(PROBLEM)
Work out how many lines in the following entries contain the string "weight", and write only that number.

↓↓↓

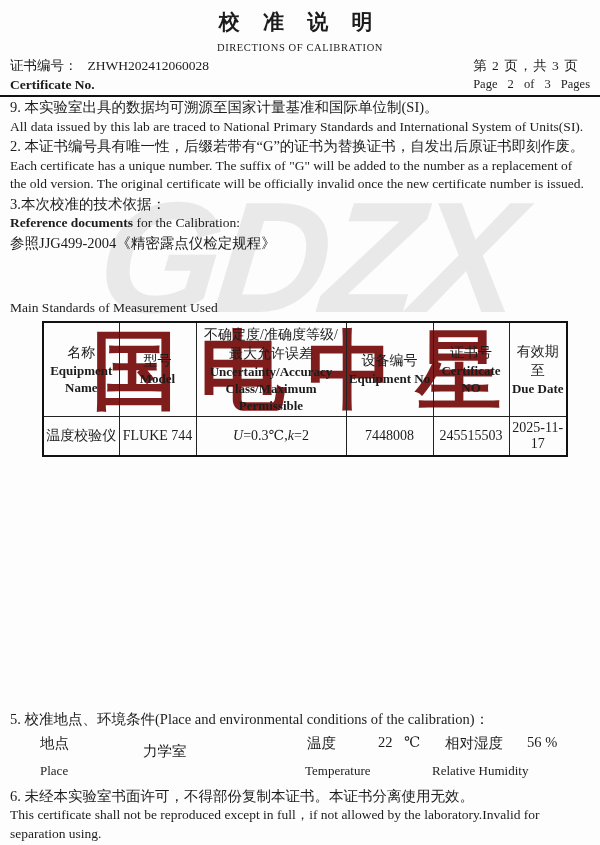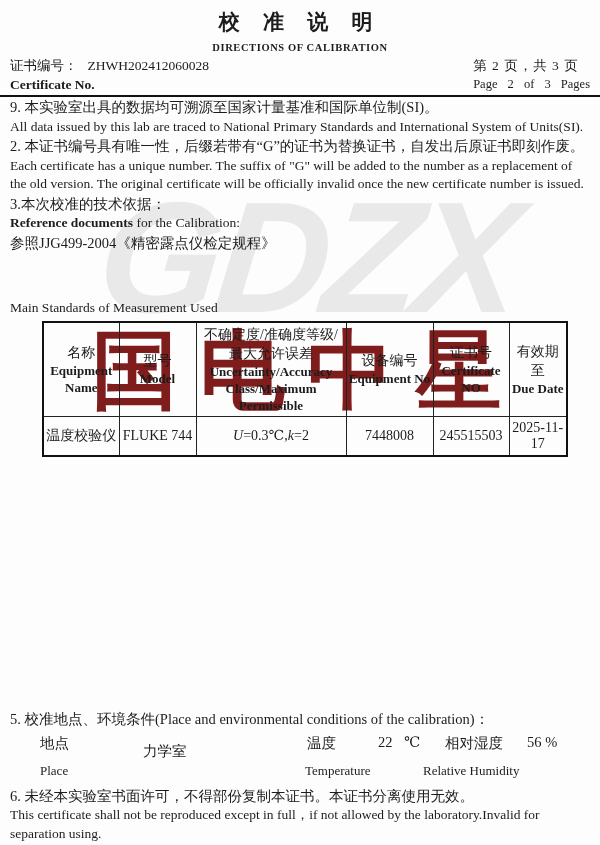--- a/index.html
+++ b/index.html
@@ -46,7 +46,7 @@
   .subtitle {
     text-align:center;
     font-size:10.5px; line-height:14px;
-    font-weight:bold;
+    font-weight:normal;
     letter-spacing:0.6px;
     margin-top:2px;
   }

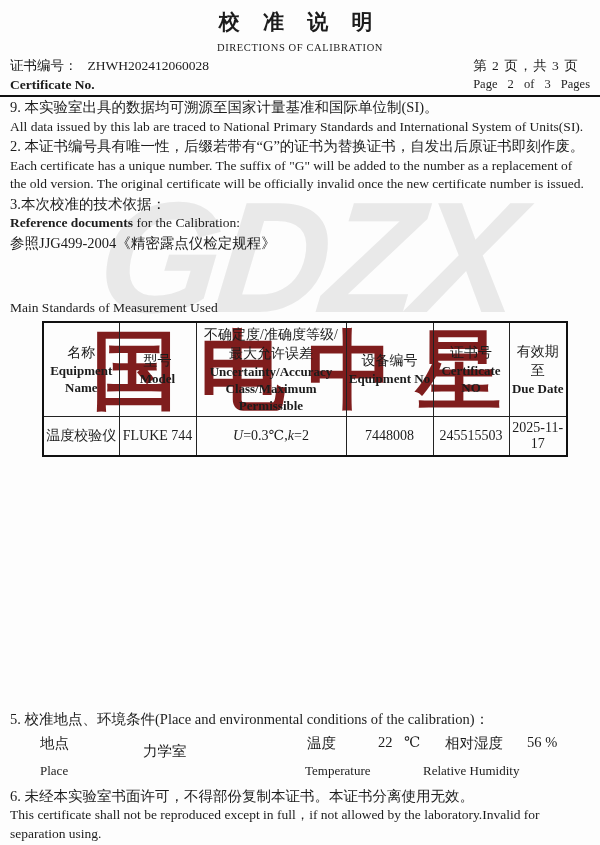--- a/index.html
+++ b/index.html
@@ -100,7 +100,7 @@
   .pos-temp-en   { left:295px; top:33px; }
   .pos-hum-cn    { left:435px; top:4px;  }
   .pos-hum-val   { left:517px; top:4px;  }
-  .pos-hum-en    { left:413px; top:33px; }
+  .pos-hum-en    { left:422px; top:33px; }
 </style>
 </head>
 <body>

↑↑↑

(REPLY TO THE TASK)
2